Steel makers in Canada are pressing the federal government to make sure Canada doesn't become a dumping ground for offshore steel originally destined for the USA market.

Trudeau told another USA network that he sees them as separate issues: "We don't link together the tariffs and the negotiations with NAFTA", he told CNBC in an interview from a Quebec aluminum plant Monday. "We know that the collaboration on NORAD, the collaboration on national security issues narrow and broadly is something that is really important to both of our countries".

'Canadian aluminum is in your fighter jets. There is no better security partner in the world.

Employment at the Stelco mill in Hamilton is about 550 people, said Mr. Howe, who attended the meeting Mr. Trudeau held with steel industry stakeholders in Hamilton.

"There is no better security partner to the United States than Canada is so that whole issue of national security is off the table".
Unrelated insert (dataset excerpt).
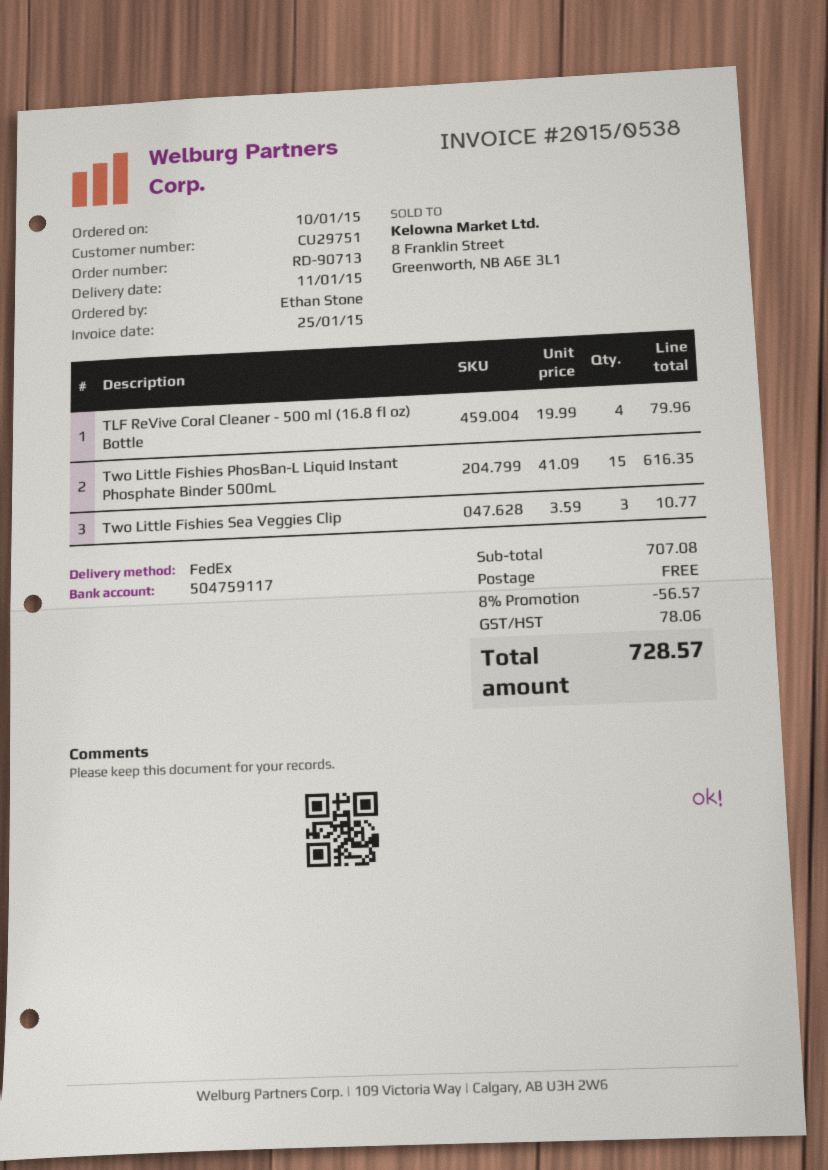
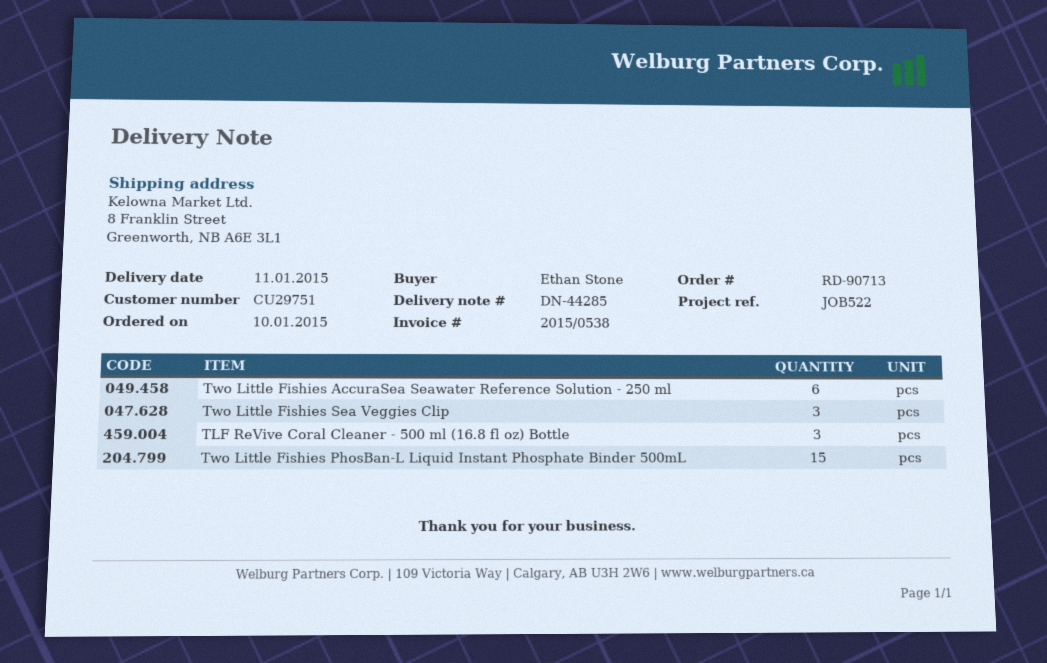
TLF ReVive Coral Cleaner - 500 ml (16.8 fl oz) Bottle: 4 -> 3
Two Little Fishies AccuraSea Seawater Reference Solution - 250 ml: none -> 6

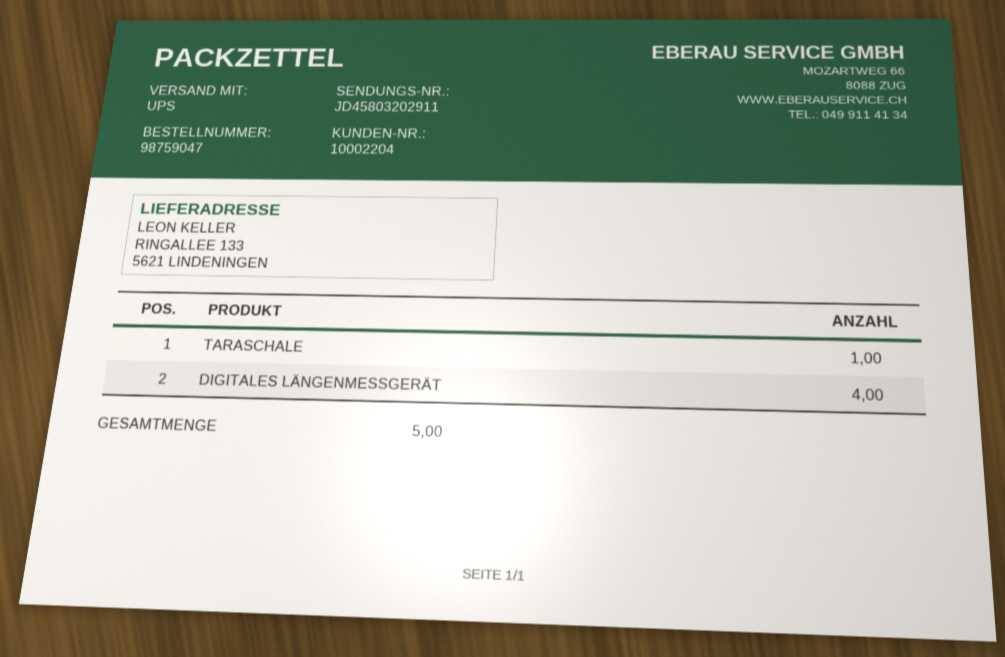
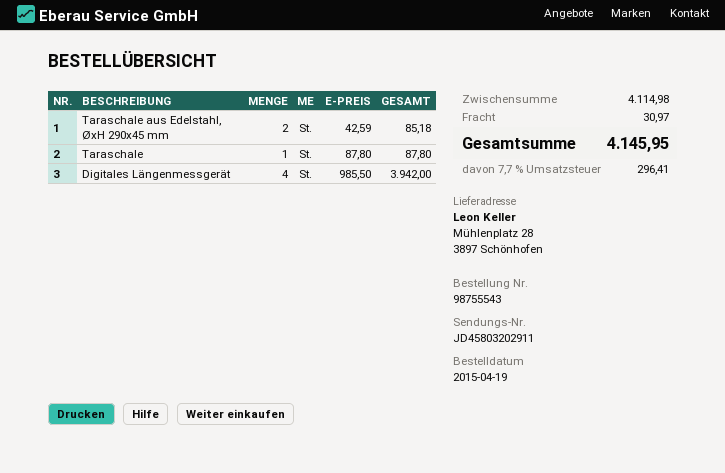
order number: 98759047 -> 98755543
ship to: RINGALLEE 133, 5621 LINDENINGEN -> Mühlenplatz 28, 3897 Schönhofen
Taraschale aus Edelstahl, ØxH 290x45 mm: none -> 2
"That's a concern that we share with the Americans", Mr. Trudeau said in Hamilton, the second stop on a journey that began Monday in Quebec and will take him to Sault Ste. Marie, Ont., and Regina.

The president of the Canadian Steel Producers Association says Canada may be off the hook for now from American steel and aluminum tariffs but it is still at risk as a glut of foreign steel looks for a new home. While the penalties take effect later this month, Trump has encouraged countries to try negotiating exemptions for themselves.